**ACTION ITEM:** In the entries that follow, how many lines contain "JULHO"? Answer with the number only.

**WORKING DATA:**
== == ==
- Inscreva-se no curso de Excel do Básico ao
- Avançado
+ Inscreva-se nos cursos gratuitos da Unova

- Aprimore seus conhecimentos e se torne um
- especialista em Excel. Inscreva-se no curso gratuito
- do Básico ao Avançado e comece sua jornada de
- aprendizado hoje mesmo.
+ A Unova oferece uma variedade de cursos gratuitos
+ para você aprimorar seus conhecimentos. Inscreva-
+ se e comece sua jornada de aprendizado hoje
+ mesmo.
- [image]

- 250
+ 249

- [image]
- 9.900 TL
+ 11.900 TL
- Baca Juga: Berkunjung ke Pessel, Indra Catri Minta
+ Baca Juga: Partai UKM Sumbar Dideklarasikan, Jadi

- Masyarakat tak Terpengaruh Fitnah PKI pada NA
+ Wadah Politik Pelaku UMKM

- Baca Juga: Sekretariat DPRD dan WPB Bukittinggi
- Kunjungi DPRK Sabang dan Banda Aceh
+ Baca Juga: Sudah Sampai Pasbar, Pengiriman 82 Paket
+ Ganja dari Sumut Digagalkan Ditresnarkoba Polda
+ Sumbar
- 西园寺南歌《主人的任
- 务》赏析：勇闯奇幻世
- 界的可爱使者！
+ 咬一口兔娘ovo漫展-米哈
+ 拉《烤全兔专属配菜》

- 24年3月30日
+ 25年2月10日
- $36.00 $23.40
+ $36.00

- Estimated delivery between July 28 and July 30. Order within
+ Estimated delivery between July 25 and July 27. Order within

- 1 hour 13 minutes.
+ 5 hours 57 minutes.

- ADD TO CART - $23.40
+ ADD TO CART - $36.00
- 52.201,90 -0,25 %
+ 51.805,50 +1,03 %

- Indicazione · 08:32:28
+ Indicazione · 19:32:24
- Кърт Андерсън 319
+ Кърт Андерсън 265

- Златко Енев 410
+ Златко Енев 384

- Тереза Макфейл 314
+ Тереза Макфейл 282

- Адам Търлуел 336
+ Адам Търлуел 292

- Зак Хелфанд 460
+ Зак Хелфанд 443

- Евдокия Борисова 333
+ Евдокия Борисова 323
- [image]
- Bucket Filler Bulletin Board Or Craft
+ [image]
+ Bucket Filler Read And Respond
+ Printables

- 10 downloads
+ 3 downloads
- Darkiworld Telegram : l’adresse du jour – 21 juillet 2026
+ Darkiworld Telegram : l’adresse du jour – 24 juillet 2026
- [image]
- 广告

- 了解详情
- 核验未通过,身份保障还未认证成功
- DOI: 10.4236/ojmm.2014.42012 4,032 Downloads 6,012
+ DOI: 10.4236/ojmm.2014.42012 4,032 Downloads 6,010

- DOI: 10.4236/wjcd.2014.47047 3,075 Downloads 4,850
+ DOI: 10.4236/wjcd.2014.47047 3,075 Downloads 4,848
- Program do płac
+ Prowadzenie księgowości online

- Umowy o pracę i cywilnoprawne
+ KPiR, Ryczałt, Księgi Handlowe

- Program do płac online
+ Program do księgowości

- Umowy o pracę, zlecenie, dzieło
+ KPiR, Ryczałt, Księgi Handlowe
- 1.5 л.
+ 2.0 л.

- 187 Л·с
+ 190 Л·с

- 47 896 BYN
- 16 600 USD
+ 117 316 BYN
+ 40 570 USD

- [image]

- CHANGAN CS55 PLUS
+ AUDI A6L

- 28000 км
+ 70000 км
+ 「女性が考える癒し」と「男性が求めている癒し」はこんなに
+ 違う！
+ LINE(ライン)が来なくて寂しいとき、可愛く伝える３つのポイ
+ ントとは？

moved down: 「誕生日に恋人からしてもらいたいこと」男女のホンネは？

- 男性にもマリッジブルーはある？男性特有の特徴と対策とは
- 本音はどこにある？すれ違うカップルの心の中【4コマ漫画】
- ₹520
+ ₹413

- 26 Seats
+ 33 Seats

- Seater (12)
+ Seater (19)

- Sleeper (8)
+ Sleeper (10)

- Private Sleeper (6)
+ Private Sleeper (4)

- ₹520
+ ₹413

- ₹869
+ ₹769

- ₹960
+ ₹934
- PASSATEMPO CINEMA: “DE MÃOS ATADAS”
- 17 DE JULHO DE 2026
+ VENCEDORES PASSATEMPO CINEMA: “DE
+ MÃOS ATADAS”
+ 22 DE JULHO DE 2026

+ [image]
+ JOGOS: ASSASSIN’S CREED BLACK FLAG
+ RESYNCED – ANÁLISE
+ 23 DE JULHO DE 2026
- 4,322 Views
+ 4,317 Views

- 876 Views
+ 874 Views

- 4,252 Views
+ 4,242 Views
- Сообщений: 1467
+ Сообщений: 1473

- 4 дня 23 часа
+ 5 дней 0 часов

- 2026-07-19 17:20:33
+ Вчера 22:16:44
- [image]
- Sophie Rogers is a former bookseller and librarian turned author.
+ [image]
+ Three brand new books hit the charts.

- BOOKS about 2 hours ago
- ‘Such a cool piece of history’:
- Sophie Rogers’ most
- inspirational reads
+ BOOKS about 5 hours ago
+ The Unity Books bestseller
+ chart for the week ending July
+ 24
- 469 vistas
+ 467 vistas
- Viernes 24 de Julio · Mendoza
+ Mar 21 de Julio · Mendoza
== == ==
**FINAL ANSWER:** 3